* Exercise description *
Search the records below for the word "none". Copy each line where it occurs.

---*---

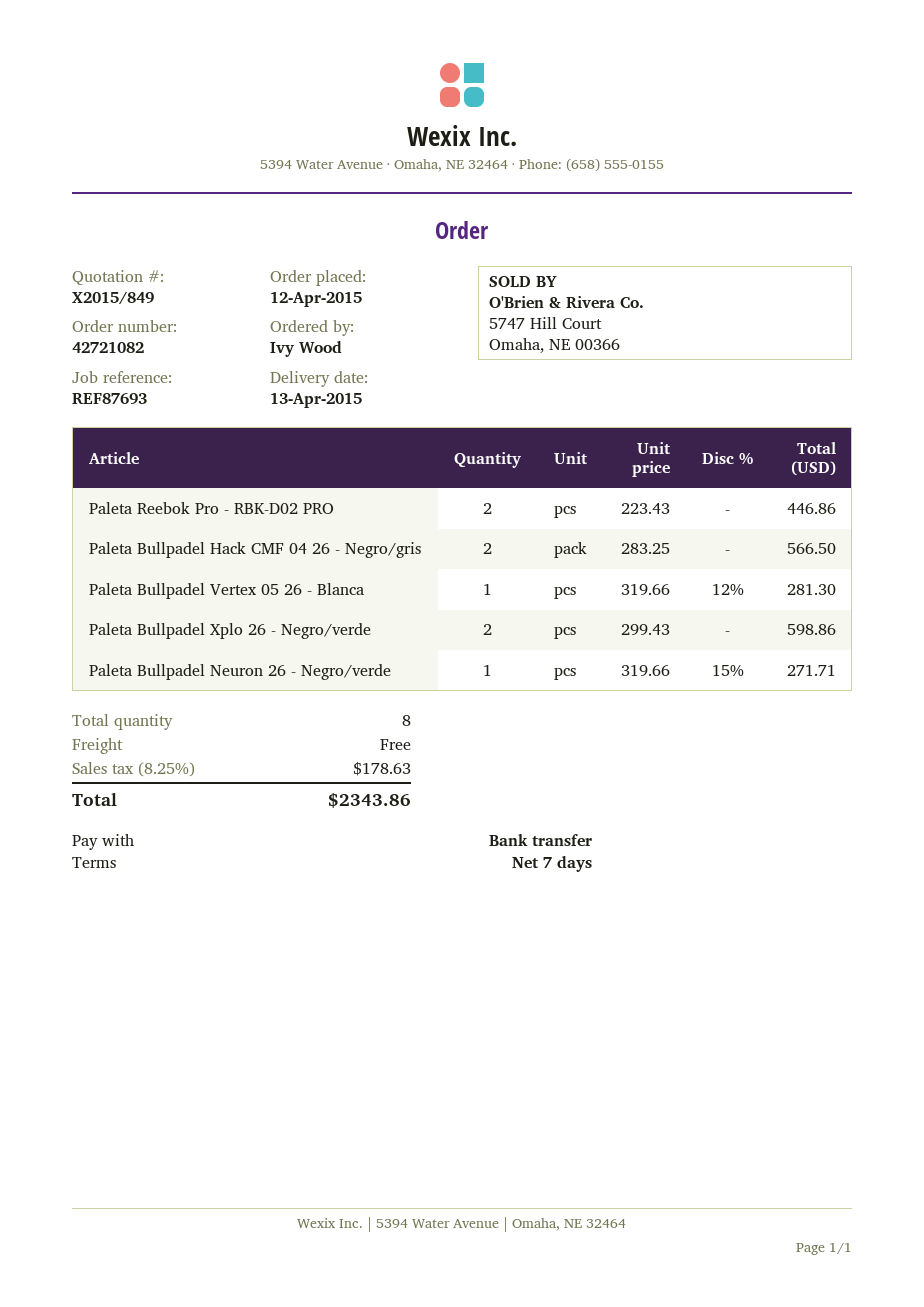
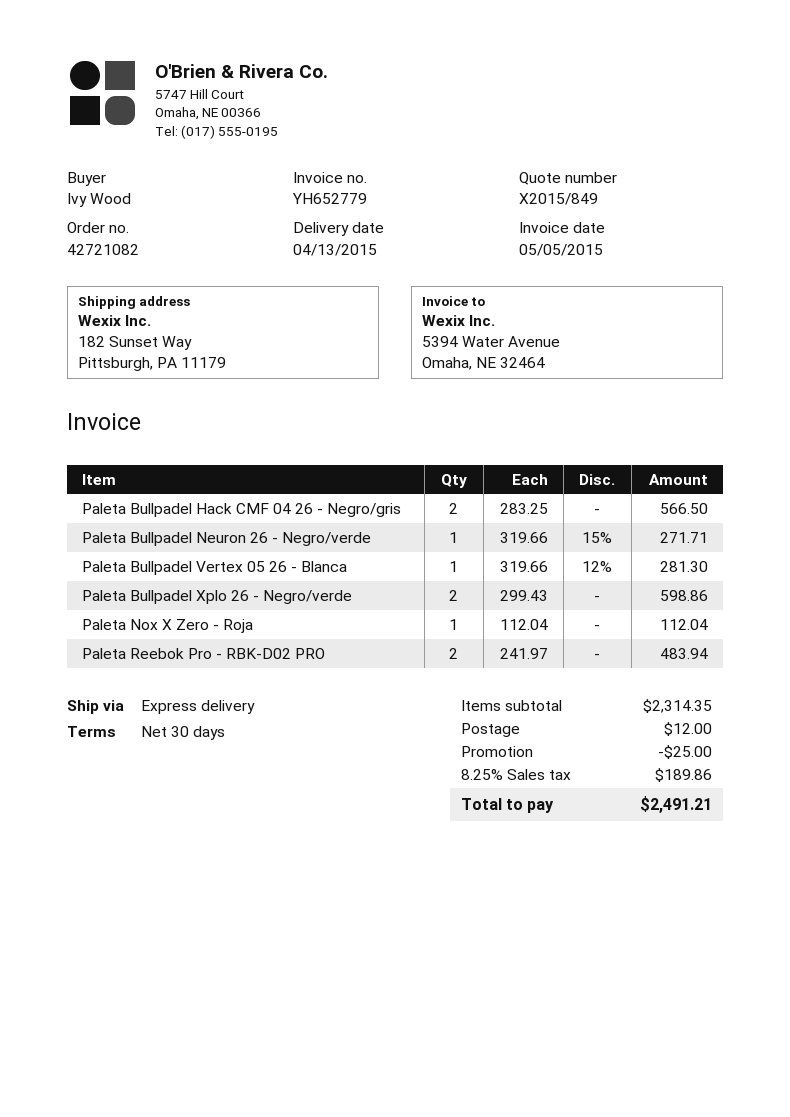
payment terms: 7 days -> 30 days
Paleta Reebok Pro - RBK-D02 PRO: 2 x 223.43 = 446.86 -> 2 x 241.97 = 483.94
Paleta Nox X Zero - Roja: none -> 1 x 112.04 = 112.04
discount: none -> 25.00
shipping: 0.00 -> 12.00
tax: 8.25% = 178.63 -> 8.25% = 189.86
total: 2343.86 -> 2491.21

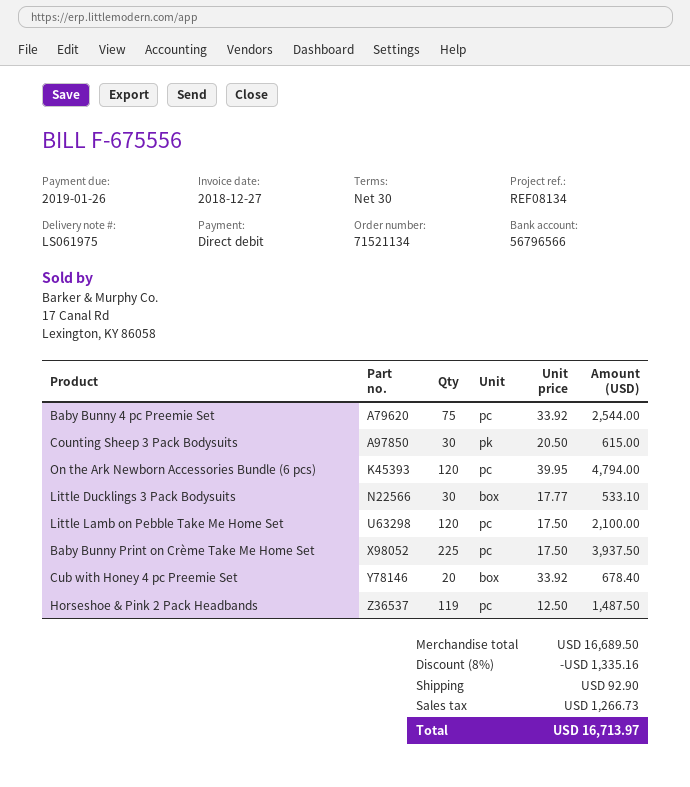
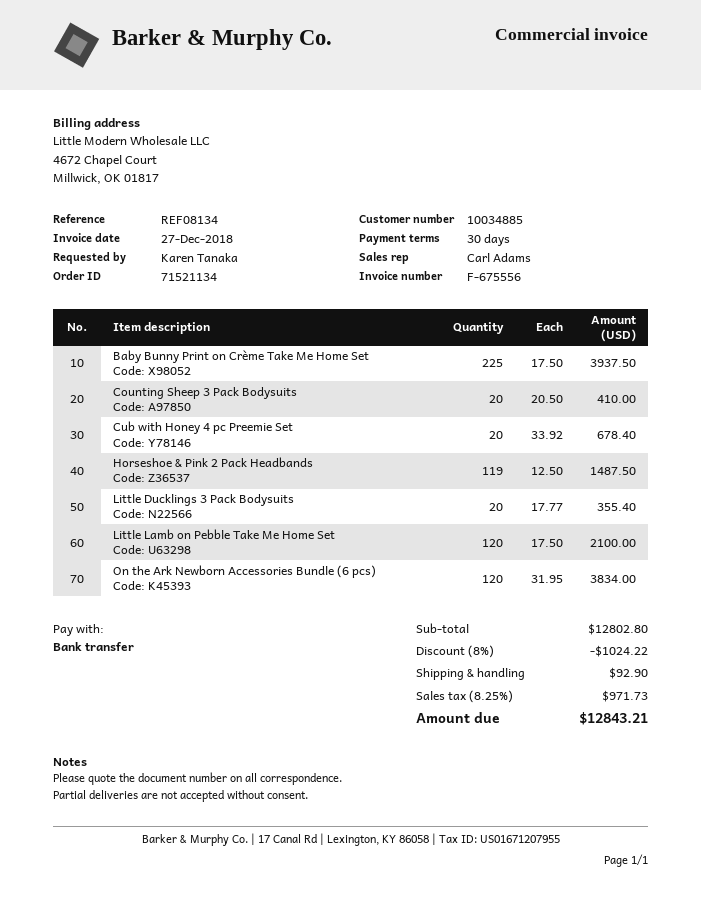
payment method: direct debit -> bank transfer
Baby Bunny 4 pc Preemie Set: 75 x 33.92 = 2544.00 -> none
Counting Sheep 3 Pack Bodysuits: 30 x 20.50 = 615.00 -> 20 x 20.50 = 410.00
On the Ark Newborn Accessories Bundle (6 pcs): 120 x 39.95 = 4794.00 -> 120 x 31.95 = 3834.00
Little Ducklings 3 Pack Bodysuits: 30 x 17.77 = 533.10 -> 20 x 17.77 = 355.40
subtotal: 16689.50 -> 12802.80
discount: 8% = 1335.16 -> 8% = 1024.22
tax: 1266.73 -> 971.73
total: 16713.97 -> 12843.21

---*---

* Completed task *
Paleta Nox X Zero - Roja: none -> 1 x 112.04 = 112.04
discount: none -> 25.00
Baby Bunny 4 pc Preemie Set: 75 x 33.92 = 2544.00 -> none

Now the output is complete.